Michel de Virville propose tout d'abord que l'appréciation de l'exposition aux dix facteurs de pénibilité définis dans la loi (port de charge, postures pénibles, bruit, travail de nuit, température...) se fasse sur une base annuelle, et non mensuelle comme initialement envisagé. Il a d'ailleurs établi une grille précise, avec des seuils de déclenchement. Si elle est retenue, il faudra par exemple avoir levé ou porté des charges de plus de 15 kilogrammes pendant 600 heures par an pour pouvoir accumuler des points sur son compte à partir du 1er janvier 2015. Ou encore avoir été exposé plus de 900 heures à des postures pénibles (accroupi, à genoux, en torsion etc.).

L'ancien DRH de Renault préconise par ailleurs que les employeurs puissent saisir ces expositions dans leur logiciel de paye. Logiciel qui générerait alors automatiquement une fois par an la déclaration à envoyer à la Sécu et les fiches individuelles des personnels (qui pourront n'être formalisées qu'à compter du 1er juin 2015). Le logiciel calculera également les cotisations à verser au titre de la pénibilité. «Ainsi, les entreprises éviteront un travail bureaucratique important», s'est réjoui Michel de Virville. Qui recommande également que les branches définissent des modes d'emploi par métier. Elles pourraient par exemple déterminer l'intensité de la vibration de certains outils, ce calibrage étant ensuite repris par toutes les entreprises du secteur. «L'ensemble de ces préconisations permettent une mise en place opérationnelle du compte», a-t-il conclu.

Si la CFDT, grande promotrice du compte pénibilité, l'Unsa ou le gouvernement ont salué ce travail, les représentants des artisans (UPA) et des PME (CGPME) n'ont pas été convaincus (le Medef pour sa part n'a pas souhaité réagir avant la parution des décrets officiels).

Coût élevé

«Le fait que les déclarations et les définitions de seuil soient annuelles est un peu moins contraignant, mais ne change rien au fond du problème.
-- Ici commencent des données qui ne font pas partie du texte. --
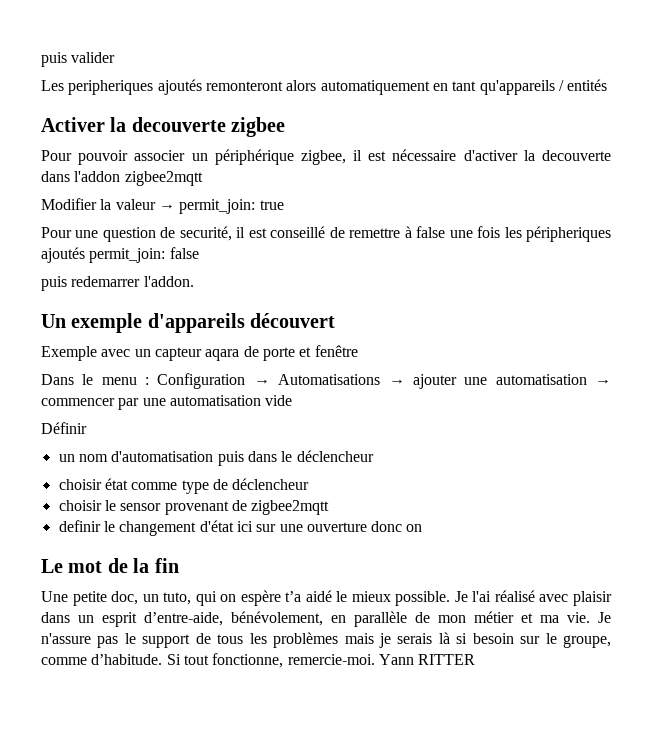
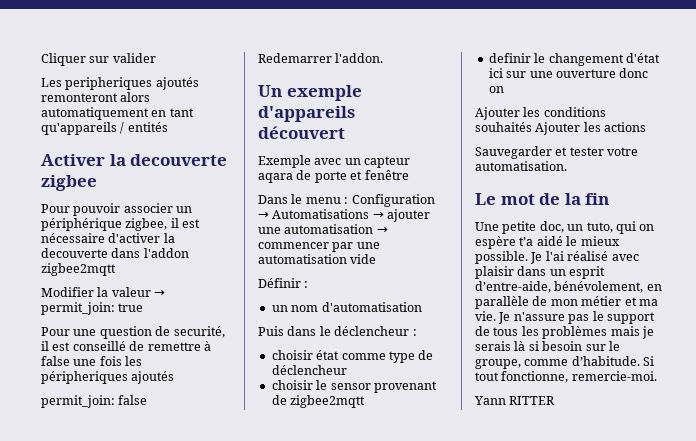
[41,52,67,67] puis -> [41,53,110,66] Cliquer sur
(85, 255) none -> (175, 377) //
[41,276,141,291] puis redemarrer -> [258,53,332,63] Redemarrer
(87, 428) none -> [304,281,309,288] :
[217,451,244,466] puis -> [258,326,284,336] // Puis
(374, 456) none -> [412,329,417,336] :
(423, 528) none -> [475,107,606,120] [475,122,647,135] [475,146,639,159] [475,161,567,171] // Ajouter les conditions souhaités Ajouter les actions // Sauvegarder et tester votre automatisation.
(375, 659) none -> (657, 376) //

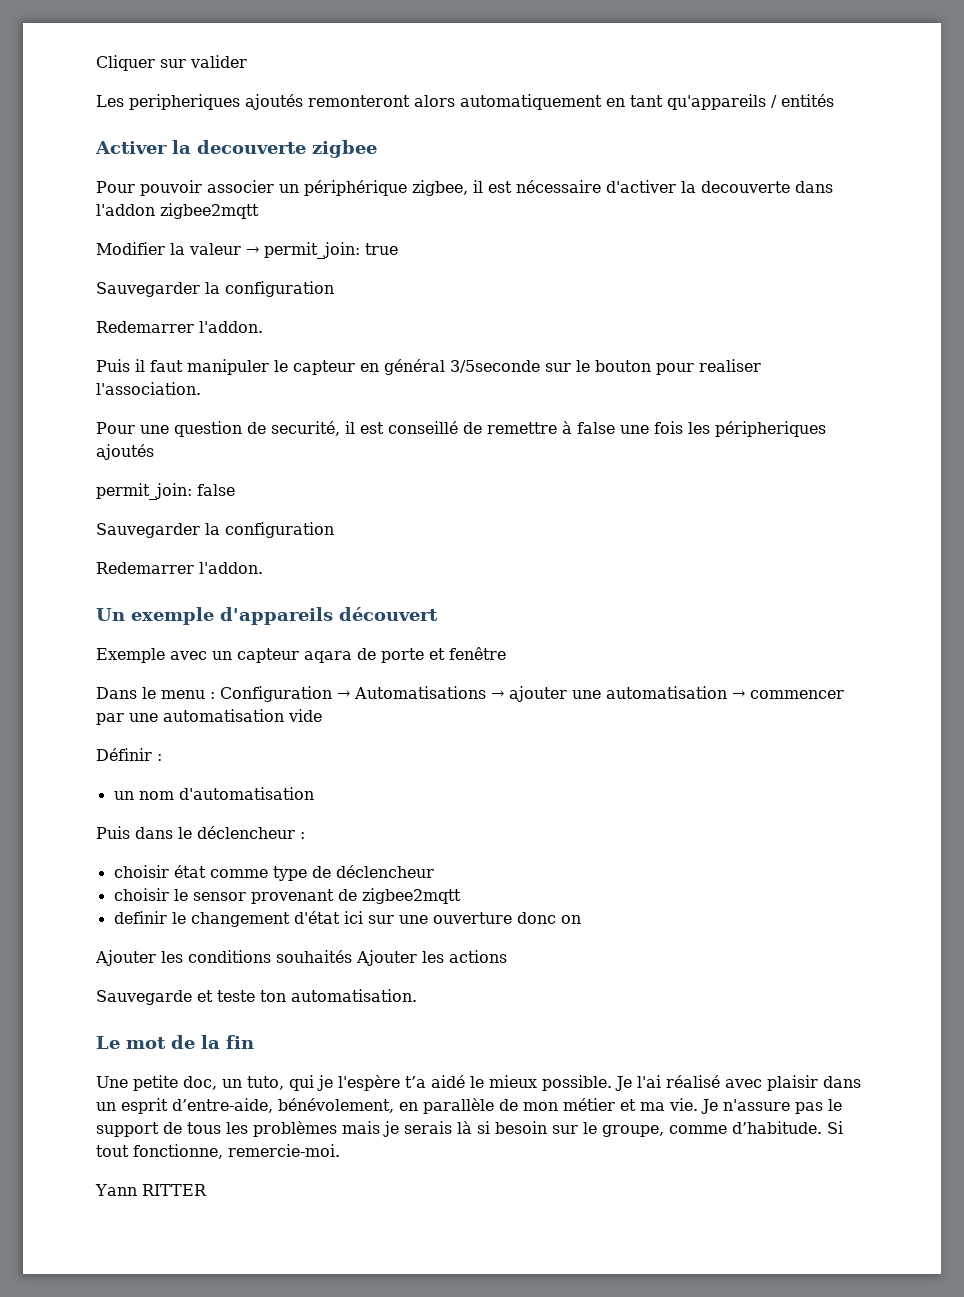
(144, 307) none -> [96,281,334,297] [96,321,263,333] [96,359,761,375] [96,382,201,395] // Sauvegarder la configuration // Redemarrer l'addon. // Puis il faut manipuler le capteur en général 3/5seconde sur le bouton pour realiser l'association.
(148, 400) none -> [96,522,334,538] // Sauvegarder la configuration
[475,146,639,159] Sauvegarder et tester votre -> [96,990,286,1005] Sauvegarde et teste ton
[639,224,655,231] [475,236,516,249] on espère -> [317,1075,400,1091] je l'espère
Car il faudra de toute façon mesurer en continu les facteurs d'exposition pour chaque salarié», tempête Jean-Eudes du Mesnil, le secrétaire général de la CGPME. Et de réclamer un moratoire sur le compte pénibilité. L'UPA est sur la même ligne et ajoute dans son communiqué que «les activités réputées pénibles vont être artificiellement montrées du doigt, alors que de nombreuses professions ne parviennent déjà pas à recruter».

Bref, aux yeux des entreprises, le compte pénibilité reste une usine à gaz. Et le report du paiement des cotisations de pénibilité, accordé par le gouvernement, ne leur suffit pas (la cotisation de base de 0,2 % de la masse salariale ne sera due qu'à partir de 2017 et non 2016, tandis que les surcotisations liées au niveau de pénibilité devraient être très faibles les premières années). «À terme, ces cotisations pourront atteindre jusqu'à 1,8 % de la masse salariale. Soit autant que l'allégement promis sur les cotisations familiales. On nous prend d'une main ce qu'on nous donne de l'autre!», souligne Jean-Eudes du Mesnil.

De fait, financer ces préretraites déguisées et massives - elles devraient concerner 20 % des salariés d'après le gouvernement - coûtera très cher: 500 millions les premières années, 2,5 milliards en 2040. Parti d'une idée généreuse - l'espérance de vie pour des cadres à 35 ans est effectivement plus élevée de 6,8 années que celle des ouvriers -, le compte pénibilité s'est transformé en piège.